- _Excerpted data_
------------------------------------------------------------
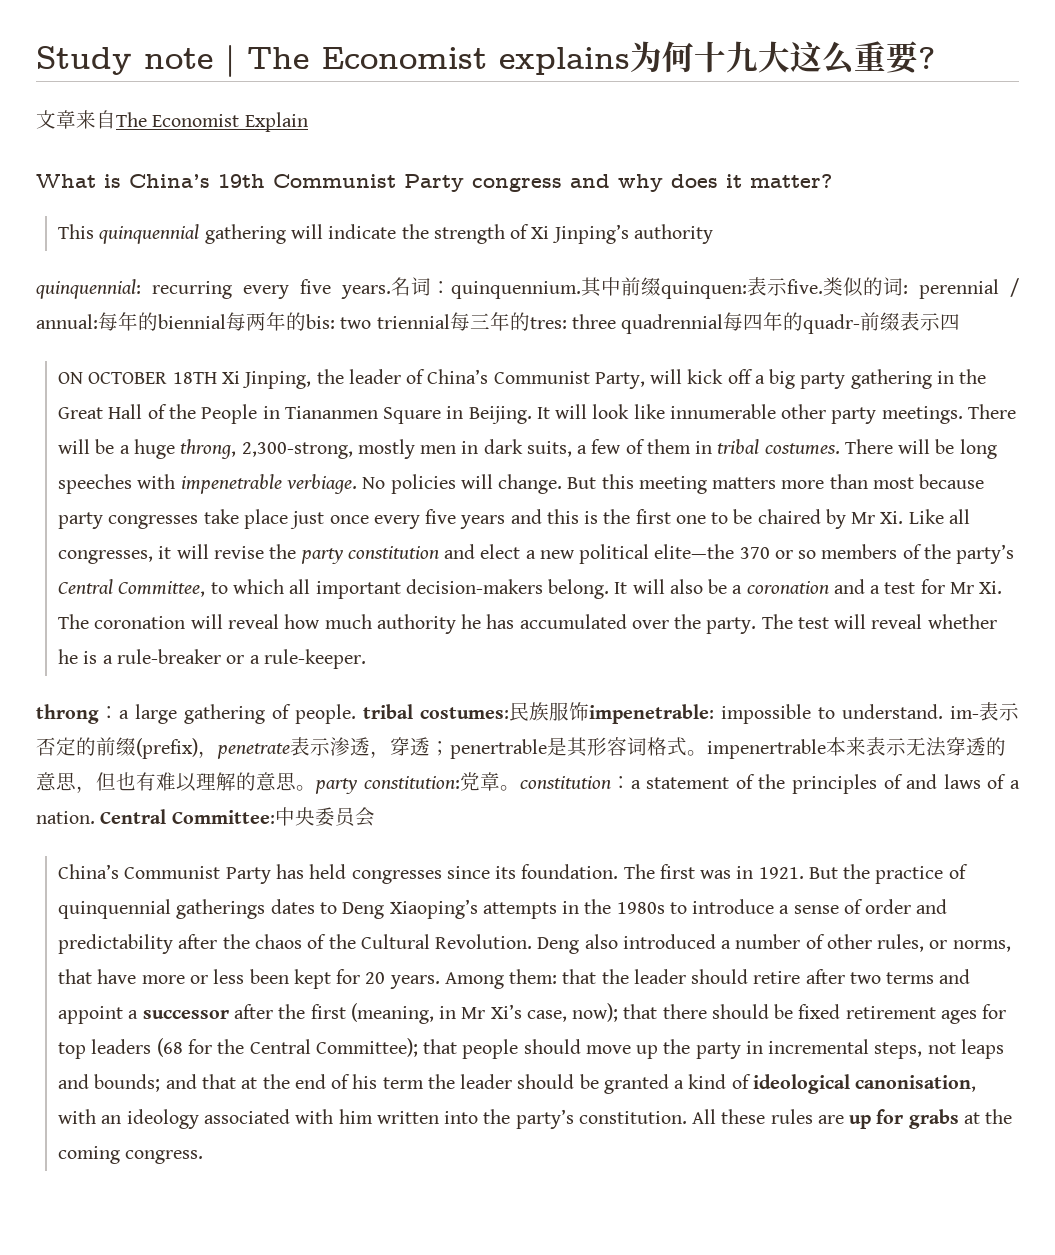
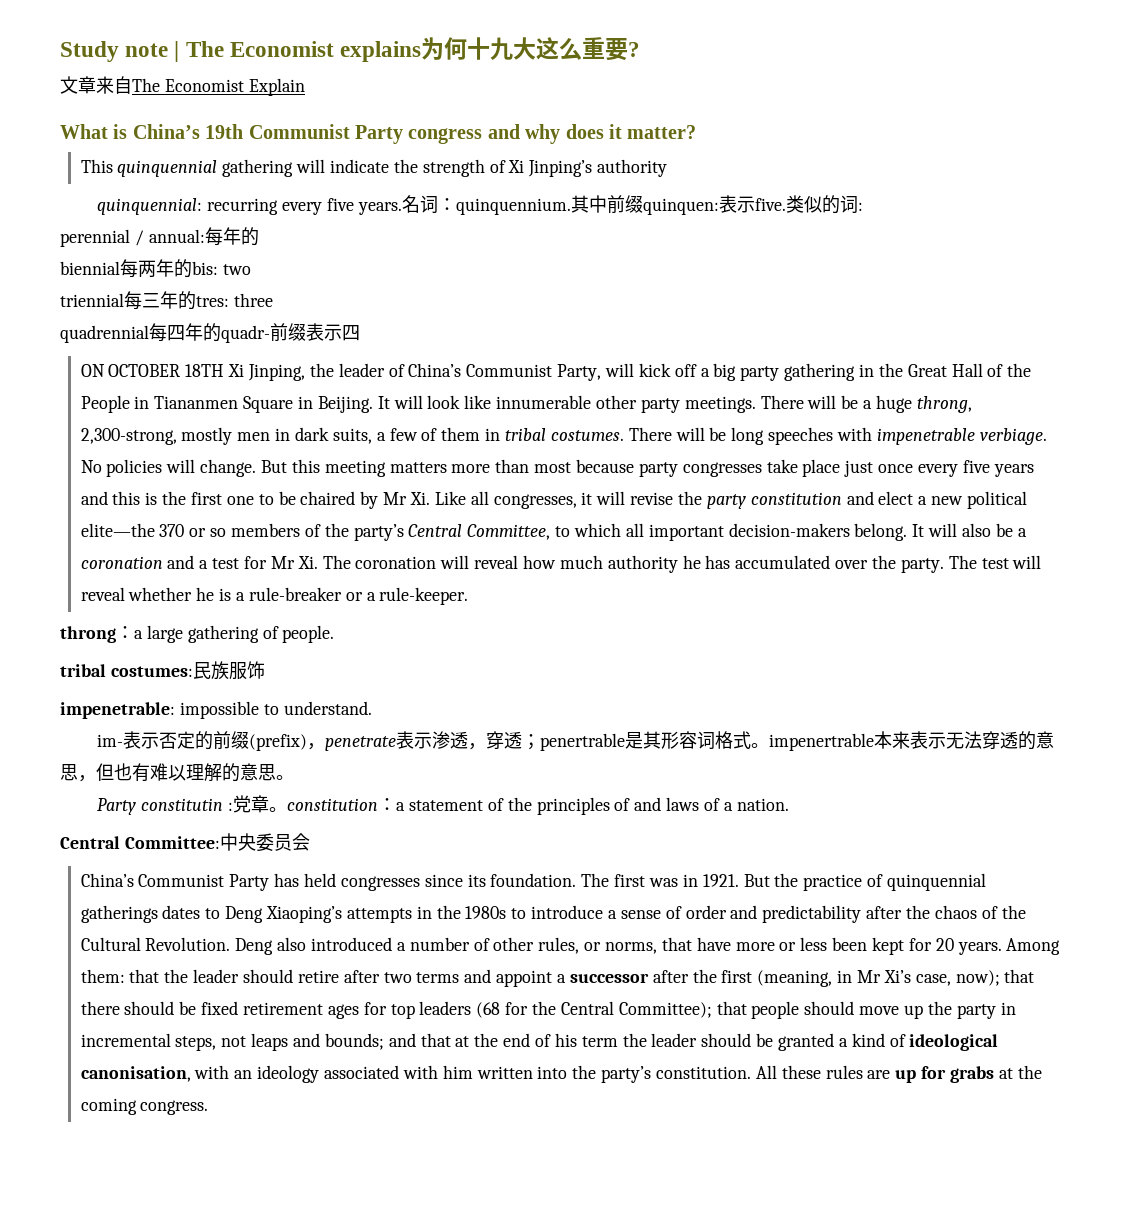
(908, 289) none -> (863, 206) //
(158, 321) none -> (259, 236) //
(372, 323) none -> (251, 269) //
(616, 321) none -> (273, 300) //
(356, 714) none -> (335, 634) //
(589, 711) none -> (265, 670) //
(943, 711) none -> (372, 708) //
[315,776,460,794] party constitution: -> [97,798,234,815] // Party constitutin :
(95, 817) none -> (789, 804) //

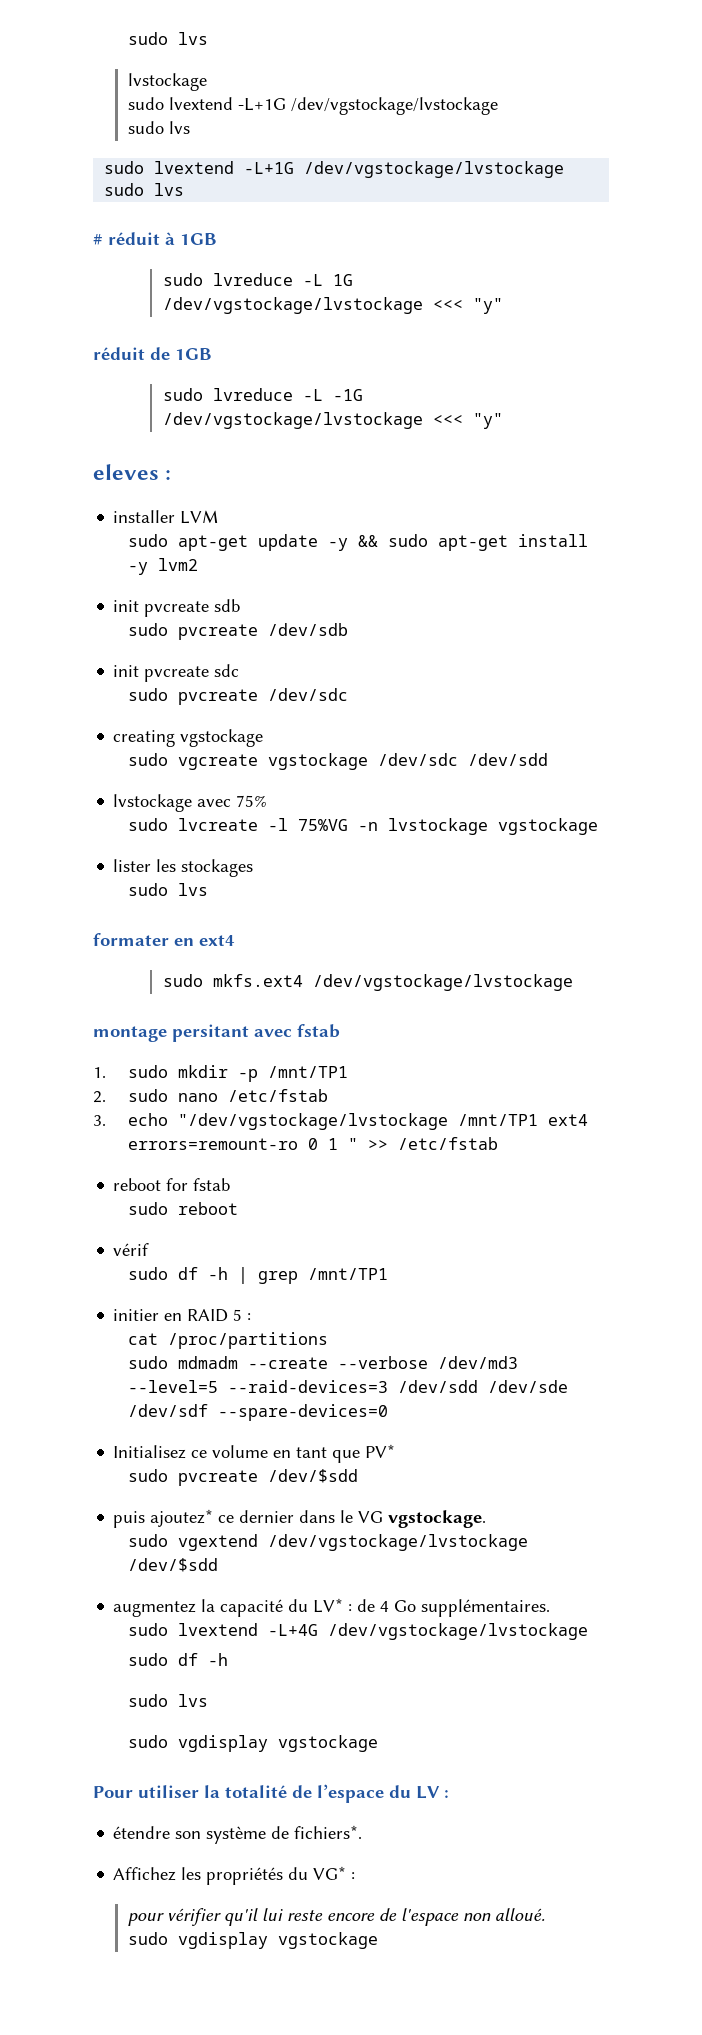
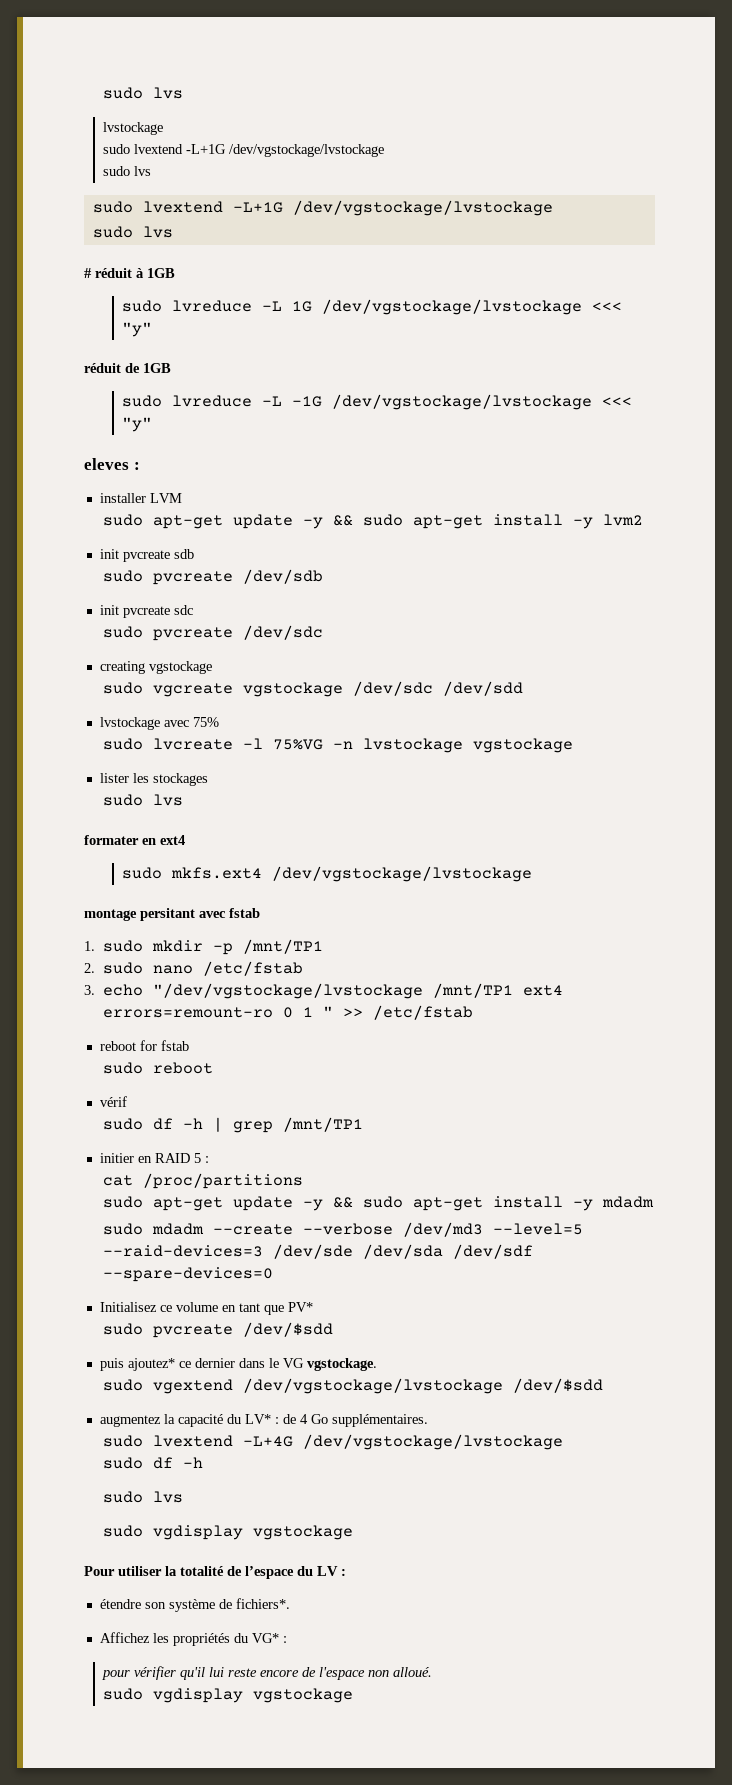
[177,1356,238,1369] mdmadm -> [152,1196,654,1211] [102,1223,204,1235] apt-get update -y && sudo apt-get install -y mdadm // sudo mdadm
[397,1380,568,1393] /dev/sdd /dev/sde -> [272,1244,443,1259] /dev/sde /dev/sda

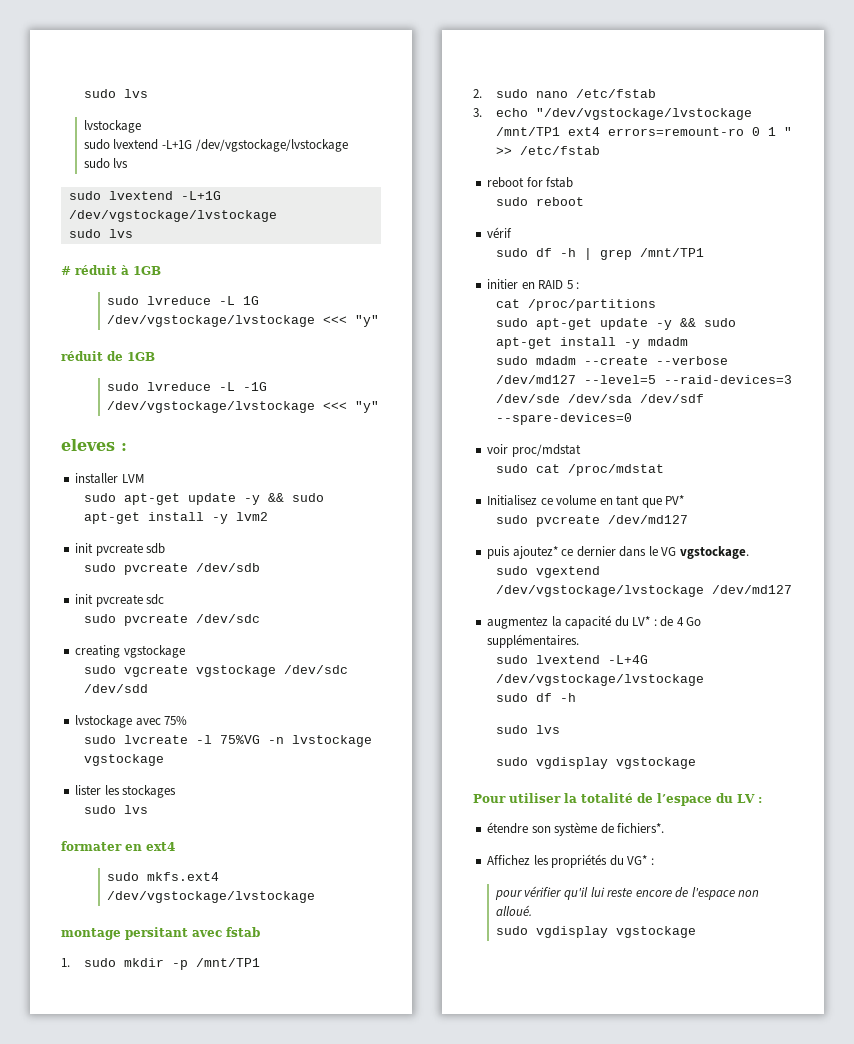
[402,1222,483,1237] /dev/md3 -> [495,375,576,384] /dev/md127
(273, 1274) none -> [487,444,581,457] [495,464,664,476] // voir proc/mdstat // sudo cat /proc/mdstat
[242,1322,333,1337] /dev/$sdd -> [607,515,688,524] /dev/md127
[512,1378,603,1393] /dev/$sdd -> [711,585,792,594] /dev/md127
------------------------------------------------------------
- _Work order_
Exactly the lines from the one that holds "(273, 1274) none" through the final line of the records above should be written out, and only those.

- _Answer space_
(273, 1274) none -> [487,444,581,457] [495,464,664,476] // voir proc/mdstat // sudo cat /proc/mdstat
[242,1322,333,1337] /dev/$sdd -> [607,515,688,524] /dev/md127
[512,1378,603,1393] /dev/$sdd -> [711,585,792,594] /dev/md127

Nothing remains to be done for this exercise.